[
https://issues.apache.org/jira/browse/NIFI-1174?page=com.atlassian.jira.plugin.system.issuetabpanels:comment-tabpanel&focusedCommentId=15013584#comment-15013584
]
Mark Payne commented on NIFI-1174:
----------------------------------
[~bbende] - I tried connecting GetTwitter to PutHBaseJSON. When I set the Row
Identifier to ${uuid}, all worked perfectly. When I instead used set the Row
Identifier Field Name to "id", I got the error message:
{code}
015-11-19 13:07:29,055 ERROR [Timer-Driven Process Thread-8]
org.apache.nifi.hbase.PutHBaseJSON
PutHBaseJSON[id=1662f7a6-f7b0-4157-a67a-80beca08c8b3] Invalid FlowFile
StandardFlowFileRecord[uuid=f55c5704-f039-4e46-80d1-f189ad5c160c,claim=StandardContentClaim
[resourceClaim=StandardResourceClaim[id=1447938319221-136, container=default,
section=136], offset=121236,
length=156],offset=0,name=1171666305633.json,size=156] missing table, row,
column familiy, or column qualifier; routing to failure
{code}
I also tried setting the field name to "id_str" since the JSON has two fields,
one that is numeric and one that is a string version. Got the same result
either way.
I also am concerned about the number of WARN log messages that are produced.

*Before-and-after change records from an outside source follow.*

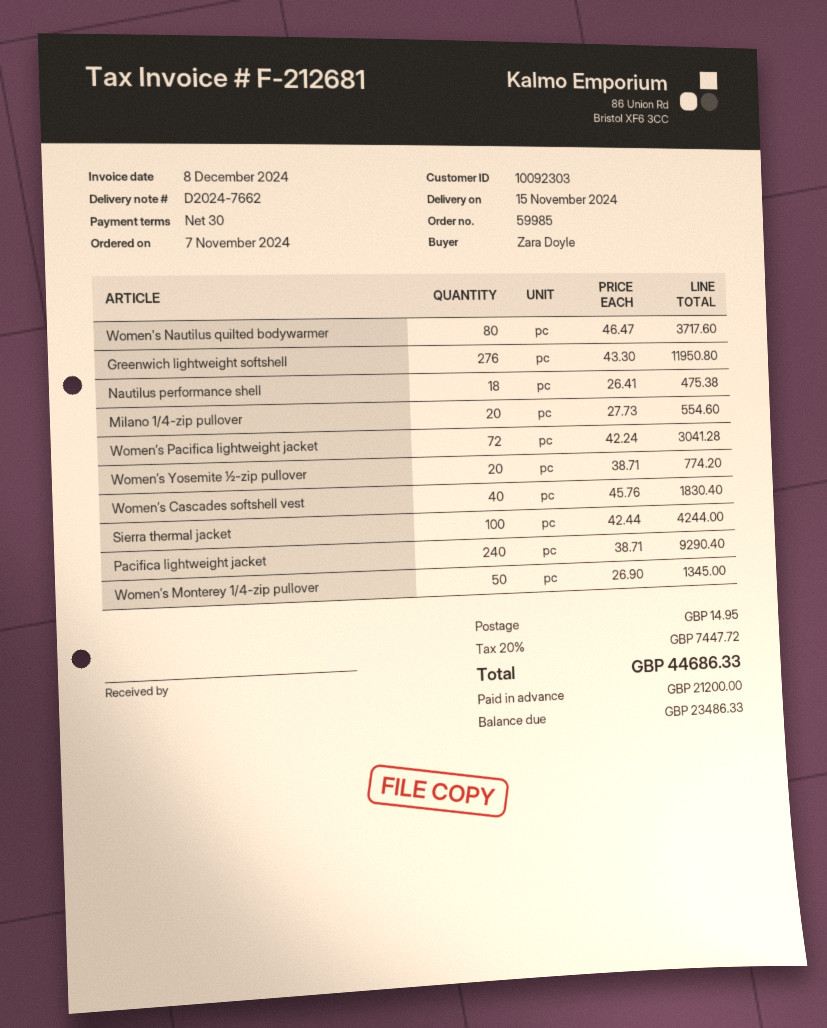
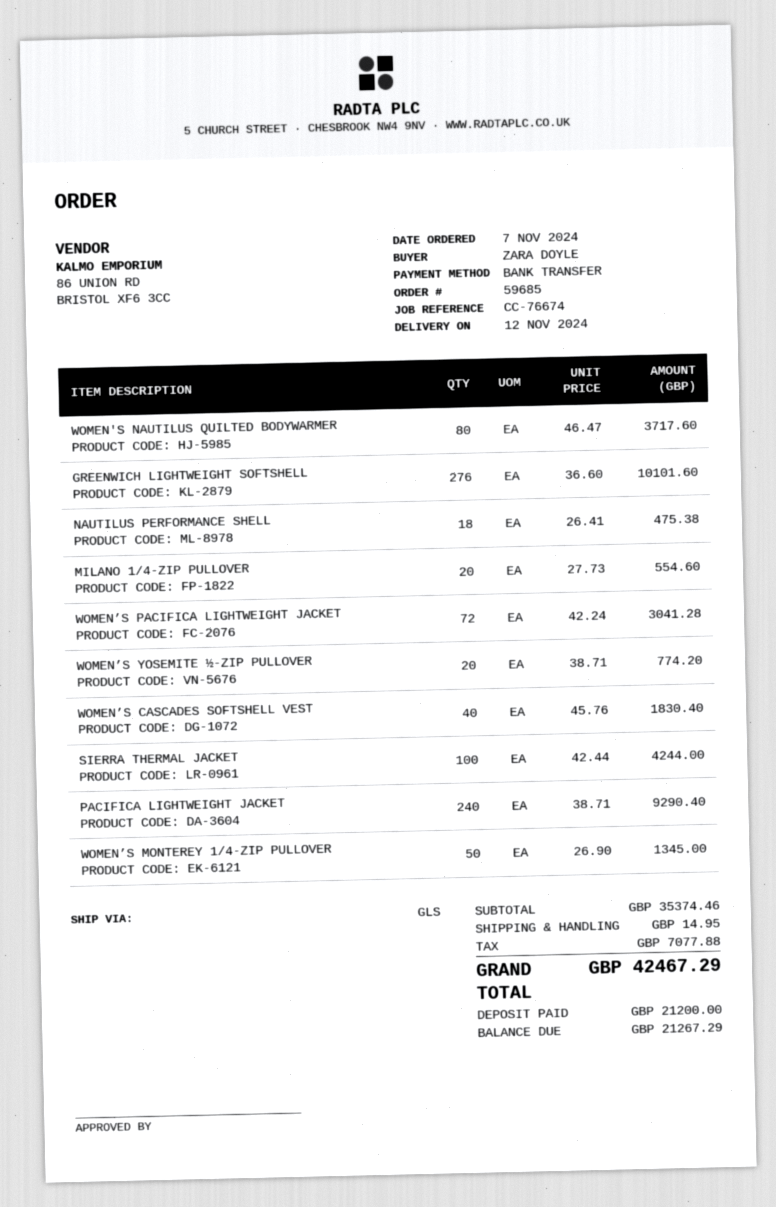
order number: 59985 -> 59685
delivery date: 2024-11-15 -> 2024-11-12
Greenwich lightweight softshell: 276 x 43.30 = 11950.80 -> 276 x 36.60 = 10101.60
tax: 7447.72 -> 7077.88
total: 44686.33 -> 42467.29
balance: 23486.33 -> 21267.29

Since there are 4 or 5 different "complex" fields in the JSON, I see a lot of
warning messages indicating that those fields are not being transferred. I
would recommend that rather than warning for each of those, we build up a
single message indicating the fields that are not being sent and then
generating only a single message. Even then, though, we end up warning on each
message. How do you feel about having a property that allows user to specify
how to handle objects that have "complex" fields (non-flat JSON)? Provide maybe
3 options: Fail (route flowfile to failure), Warn (log), Ignore (just log at a
debug level)?
Otherwise, it works very well! Since I already had an HBase Client Service
created to test the PutHBaseCell, this was super simple to setup. Very nicely
done overall!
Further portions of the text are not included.